I voted against the motion not because of what it was trying to achieve, but because of how it would have forced us to try to achieve it.

Placing schools at the centre of the solution to child hunger is not right, nor is focusing exclusively on food rather than alongside rent, clothes, white goods and other necessities.

We have already rolled out a £63 million ‘Emergency Grant for Food and Essential Supplies’ programme to Local Authorities to support families in need with not just food, but also white goods, clothing or council tax.

This is three times more funding than what was proposed in the Free School Meals motion.

This has seen Leicestershire and Rutland County Councils receive over half a million in funds (Leicester received a further £500k).

I’ve also been in discussions with the Department for Work and Pensions, DEFRA and colleagues on what further support our communities may need as we approach the Winter months – particularly to support those who are rurally isolated.

I did not vote for Labour’s opposition day debate motion, not because I do not agree we need to support vulnerable children, but because support to vulnerable families is already being delivered in a more comprehensive way providing support for food and other urgent needs like clothes or white goods unlike before Summer where this wasn’t in place.

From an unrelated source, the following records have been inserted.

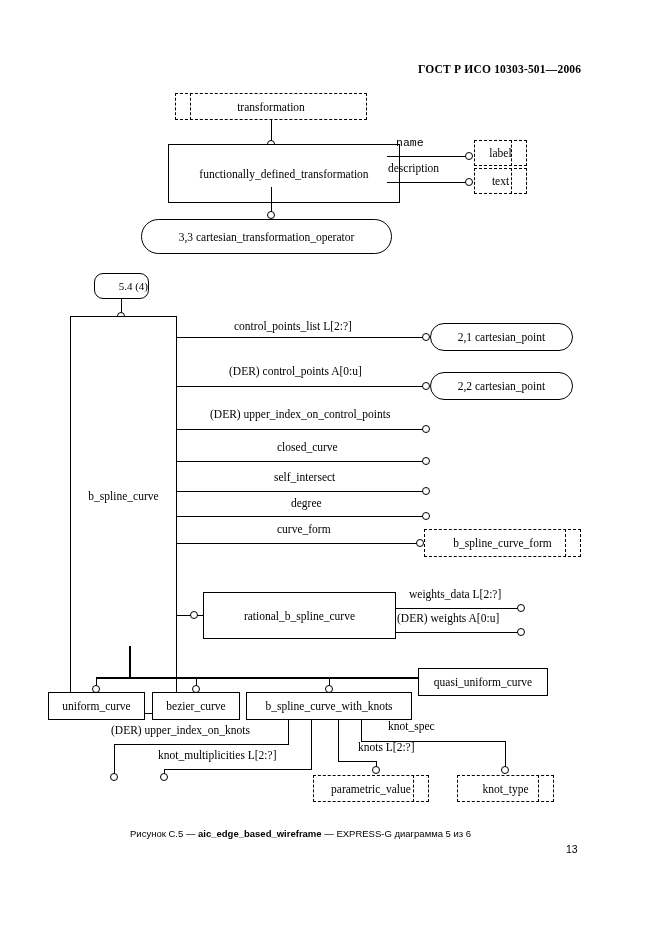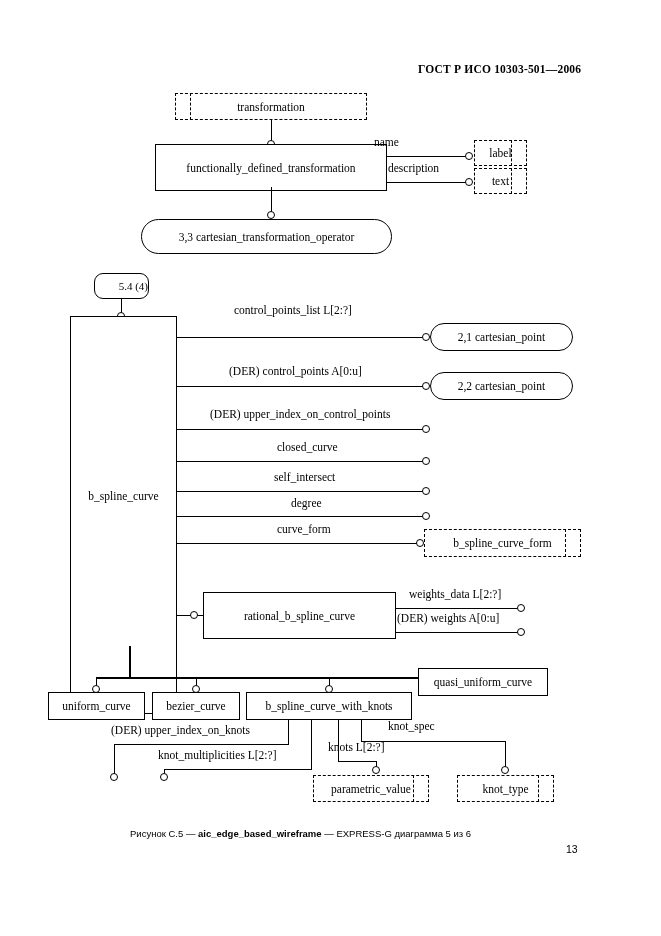"name" div.alabel { font-family: none -> Liberation Mono, monospace; left: 374px -> 396px }
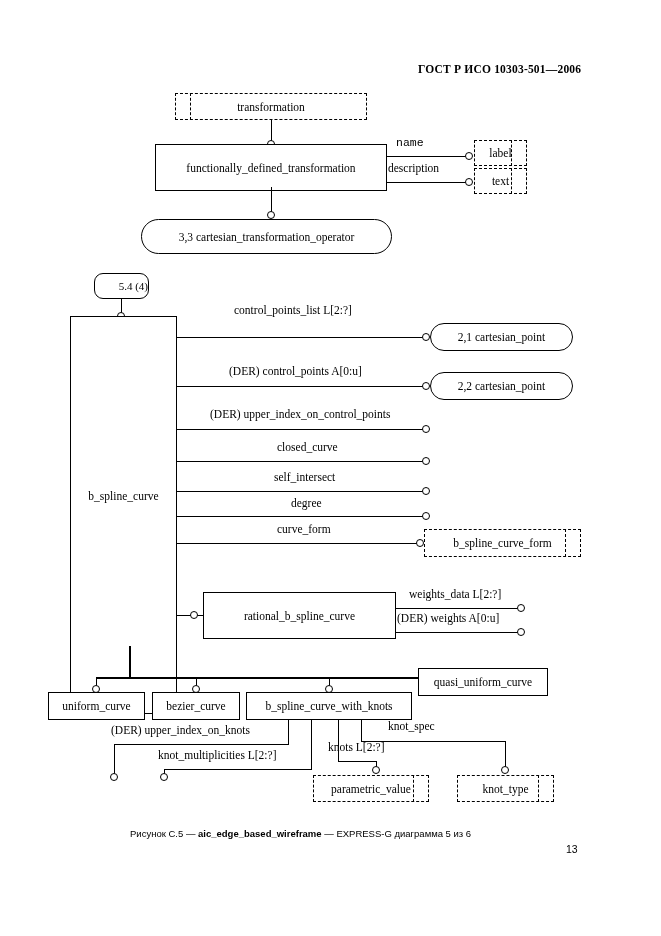"functionally_defined_transformation" div.ebox { height: 47px -> 59px; left: 155px -> 168px }
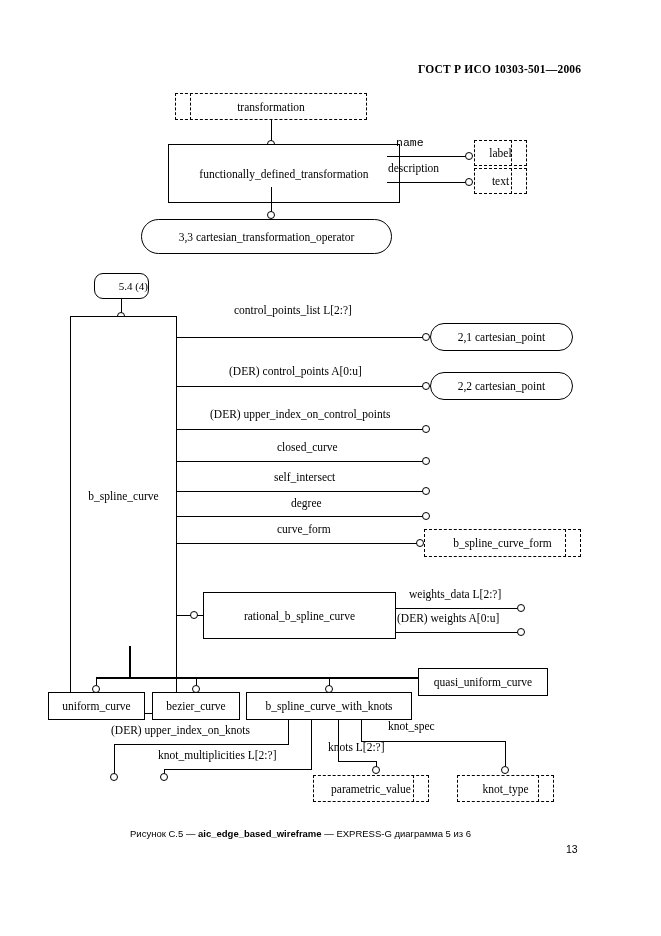"control_points_list L[2:?]" div.alabel { top: 304px -> 320px }
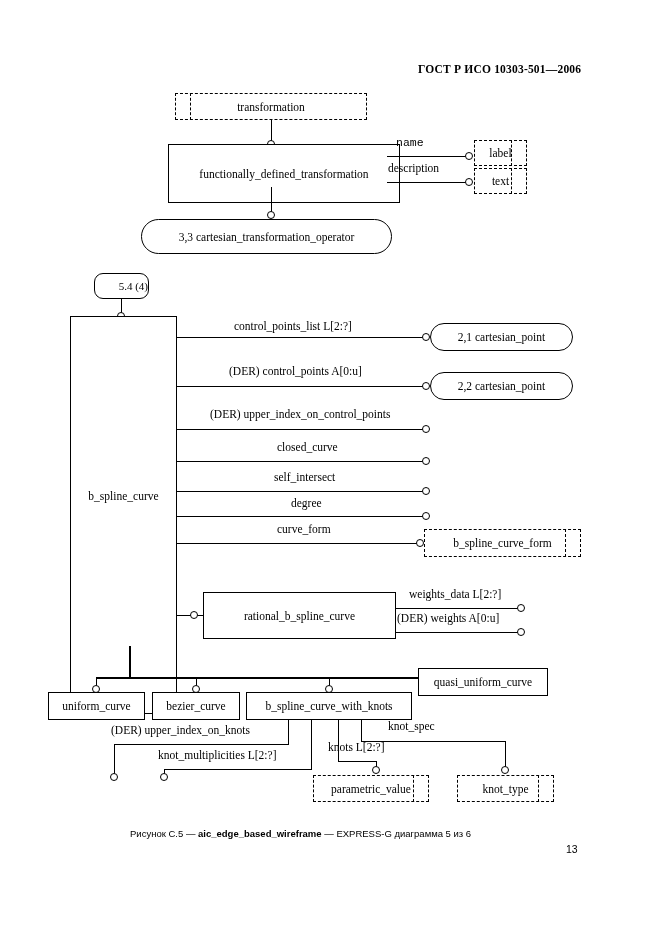"knots L[2:?]" div.alabel { left: 328px -> 358px }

The proposal was for less than a third of the funding we’ve already put in place, and fundamentally I believe support should be delivered by Local Councils, not schools.

This motion (which would not have become law in any case) would also have come too late for us in Melton, if not the entire country since rolling out such a scheme in under 3 working days is unachievable and we were already on half term.

In addition to this scheme, we have put further support in place for families such as £16million to food charities, £180 million to help those families with difficulties paying their rent, a Holiday Activities and Food Programme, an additional £11.8 million to boost breakfast clubs by over a third, and nearly £9 billion of additional support through the welfare system.

In short, while the opposition motion was emotive and named a problem that is both heartfelt and profoundly concerning, it promised to address the problem in a way that was incomplete and would not have led to the best outcomes for those in need.

I fully accept that we can do more – and I’m working on that - but I was elected to deliver comprehensive, practical and responsible support for children.

I voted for more comprehensive support delivered in a more localised way.

Anyone in need of help should contact me and I will continue to do all I can to support them.

Whilst I knew that as a Member of Parliament there would be difficult times, the levels of abuse my staff have faced is utterly unacceptable.

They deserve to feel safe at work and not be the subject of abuse especially when they work tirelessly to support the community.

They have gone above and beyond to help thousands of constituents.

Equally unacceptable are the threats from constituents that my home, and indeed my family, should be targeted.

Anyone who is unpersuaded by my clear reasons is welcome to email me.

I also want to discuss the St Mary’s Birthing Centre consultations.

In the last few weeks, I have listened to many residents, and met with clinicians at St Mary’s to understand what support they may need.

We need the best option for mothers, and I would strongly encourage all residents to formally respond to the consultation to ensure your view is

counted.

Constituents have raised concerns around difficulties of the consultation response form.

I have lobbied the CCG to make the consultation form easier to fill in, and an update should be made shortly.

Beyond this I have made it clear to local health chiefs that the people of Melton deserve a detailed explanation of plans for services at Melton hospital

long term.

I will not accept a situation where we continue to see services slowly stripped away with no plan for the sustainability or future of our hospital.

Finally, COVID rates are rising again, and there have been 70 new cases in Melton.

Everyone must take personal responsibility and follow the guidelines.

As always, I am here to help you and make sure the best possible decisions are taken for the people of Rutland and Melton.